Limitations & Future Work

  • The current approach generates only one bounding box per step; the chain length and branching factor of multi-step reasoning remain limited.
  • Data generation (80 hours) and training (60 hours) are computationally intensive and could be further optimized.
  • A notable performance gap relative to GT BBox remains on DocVQA and InfographicsVQA, indicating room for improvement in precise localization.
  • Validation is limited to the 7B scale; effectiveness on larger models remains to be verified.
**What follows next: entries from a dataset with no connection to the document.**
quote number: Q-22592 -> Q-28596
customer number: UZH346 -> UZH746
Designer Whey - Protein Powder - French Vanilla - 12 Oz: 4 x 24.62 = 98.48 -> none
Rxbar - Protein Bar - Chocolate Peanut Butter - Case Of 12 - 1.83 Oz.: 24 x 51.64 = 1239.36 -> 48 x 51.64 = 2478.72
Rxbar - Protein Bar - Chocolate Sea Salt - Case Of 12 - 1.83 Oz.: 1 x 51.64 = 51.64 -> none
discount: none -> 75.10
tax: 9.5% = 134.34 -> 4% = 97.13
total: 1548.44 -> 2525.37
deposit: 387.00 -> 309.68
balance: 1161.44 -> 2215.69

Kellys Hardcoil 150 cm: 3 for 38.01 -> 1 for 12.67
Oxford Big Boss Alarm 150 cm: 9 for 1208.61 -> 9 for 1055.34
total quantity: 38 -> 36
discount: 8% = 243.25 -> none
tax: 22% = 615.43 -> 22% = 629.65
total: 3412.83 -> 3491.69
  • UV-CoT is complementary to RLHF/DPO-based textual CoT optimization, focusing specifically on image-level spatial decision-making.
  • The automatic preference data generation pipeline is generalizable to other vision tasks requiring spatial reasoning.
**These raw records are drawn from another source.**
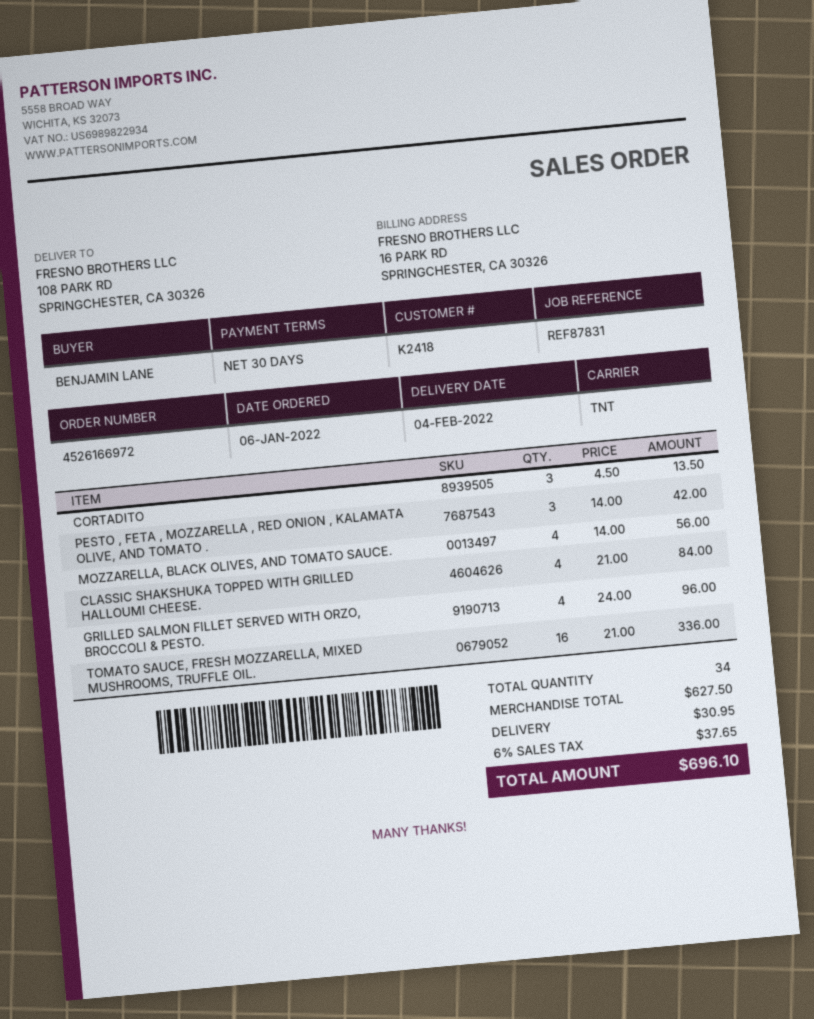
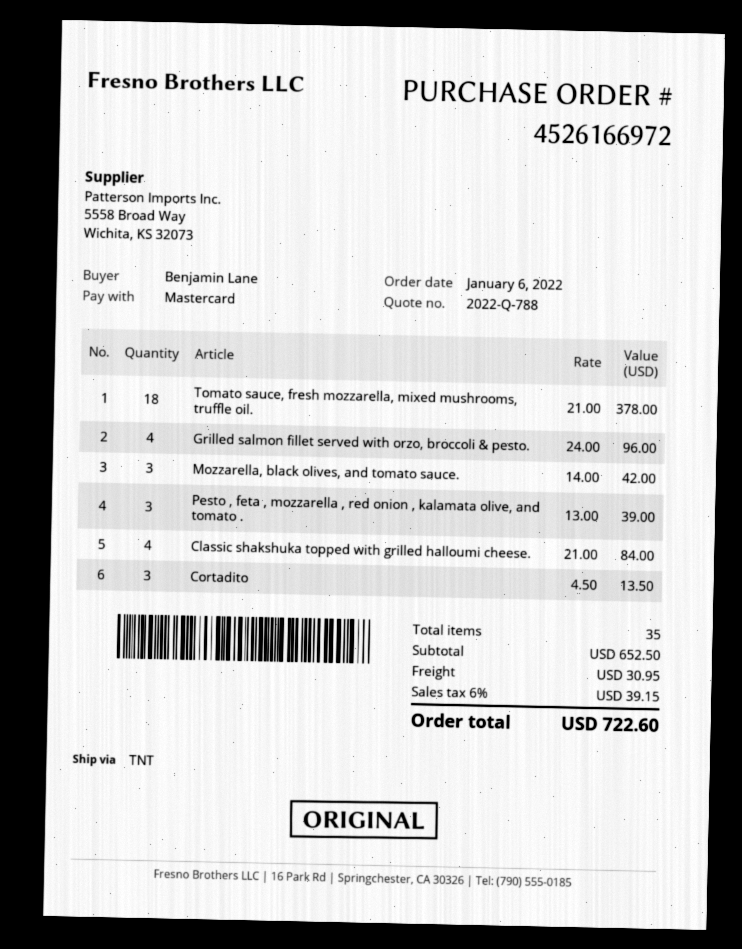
PESTO , FETA , MOZZARELLA , RED ONION , KALAMATA OLIVE, AND TOMATO .: 3 x 14.00 = 42.00 -> 3 x 13.00 = 39.00
MOZZARELLA, BLACK OLIVES, AND TOMATO SAUCE.: 4 x 14.00 = 56.00 -> 3 x 14.00 = 42.00
TOMATO SAUCE, FRESH MOZZARELLA, MIXED MUSHROOMS, TRUFFLE OIL.: 16 x 21.00 = 336.00 -> 18 x 21.00 = 378.00
total quantity: 34 -> 35
subtotal: 627.50 -> 652.50
tax: 6% = 37.65 -> 6% = 39.15
total: 696.10 -> 722.60

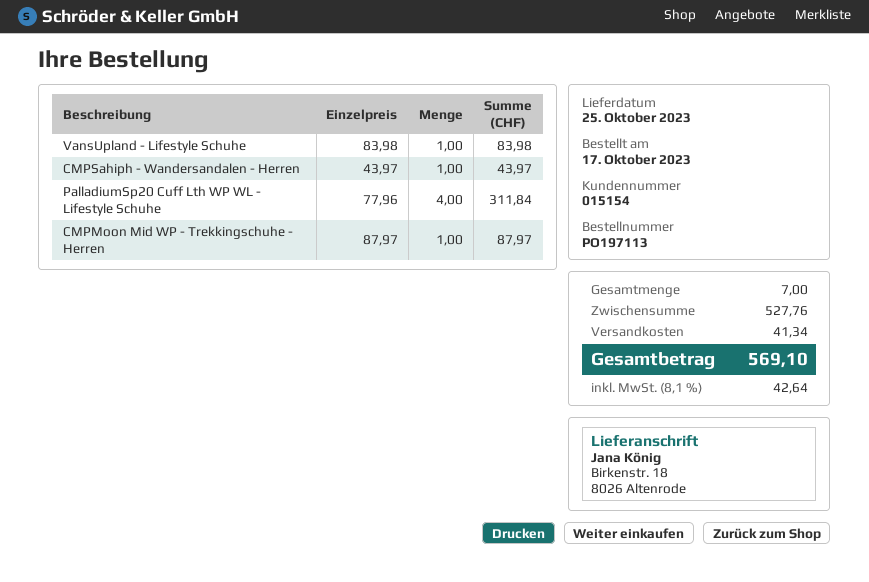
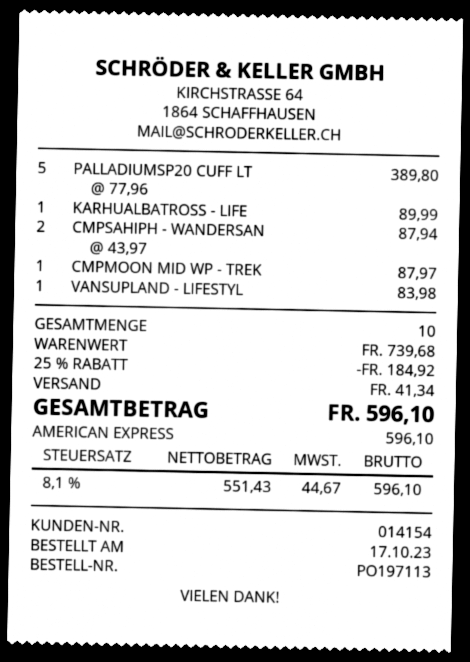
customer number: 015154 -> 014154
CMPSahiph - Wandersandalen - Herren: 1 x 43.97 = 43.97 -> 2 x 43.97 = 87.94
PalladiumSp20 Cuff Lth WP WL - Lifestyle Schuhe: 4 x 77.96 = 311.84 -> 5 x 77.96 = 389.80
KARHUALBATROSS - LIFE: none -> 1 x 89.99 = 89.99
total quantity: 7 -> 10
subtotal: 527.76 -> 739.68
discount: none -> 25% = 184.92
tax: 8.1% = 42.64 -> 8.1% = 44.67
total: 569.10 -> 596.10

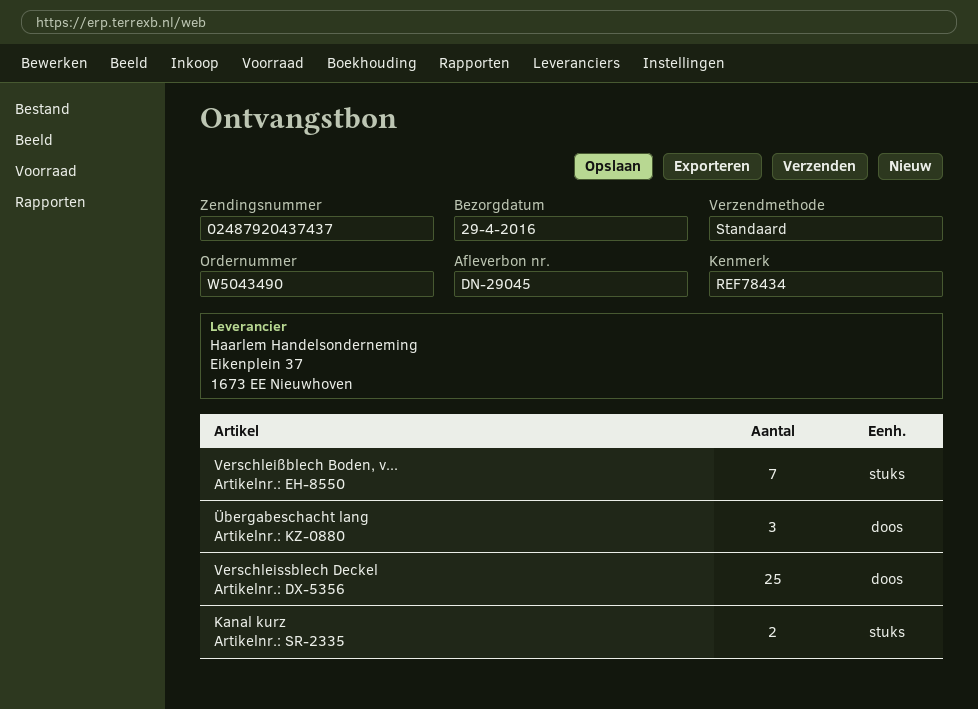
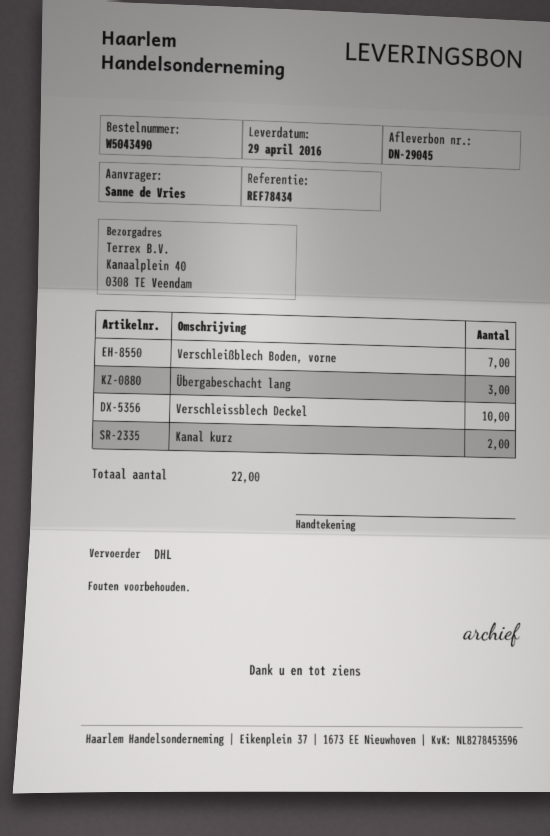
shipping method: standard -> DHL
Verschleissblech Deckel: 25 -> 10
  • The margin design in sDPO can be applied to other scenarios that require quantifying preference intensity.

Rating

  • Novelty: ⭐⭐⭐⭐⭐ First successful attempt at unsupervised Visual CoT, with a rigorous theoretical derivation of sDPO.
  • Experimental Thoroughness: ⭐⭐⭐⭐ Covers 10 datasets across multiple tasks; comprehensive ablations and zero-shot validation are convincing.
  • Writing Quality: ⭐⭐⭐⭐ Algorithm descriptions are clear and figures are informative.
  • Value: ⭐⭐⭐⭐⭐ Surpasses supervised methods without any annotation; excellent practicality and scalability.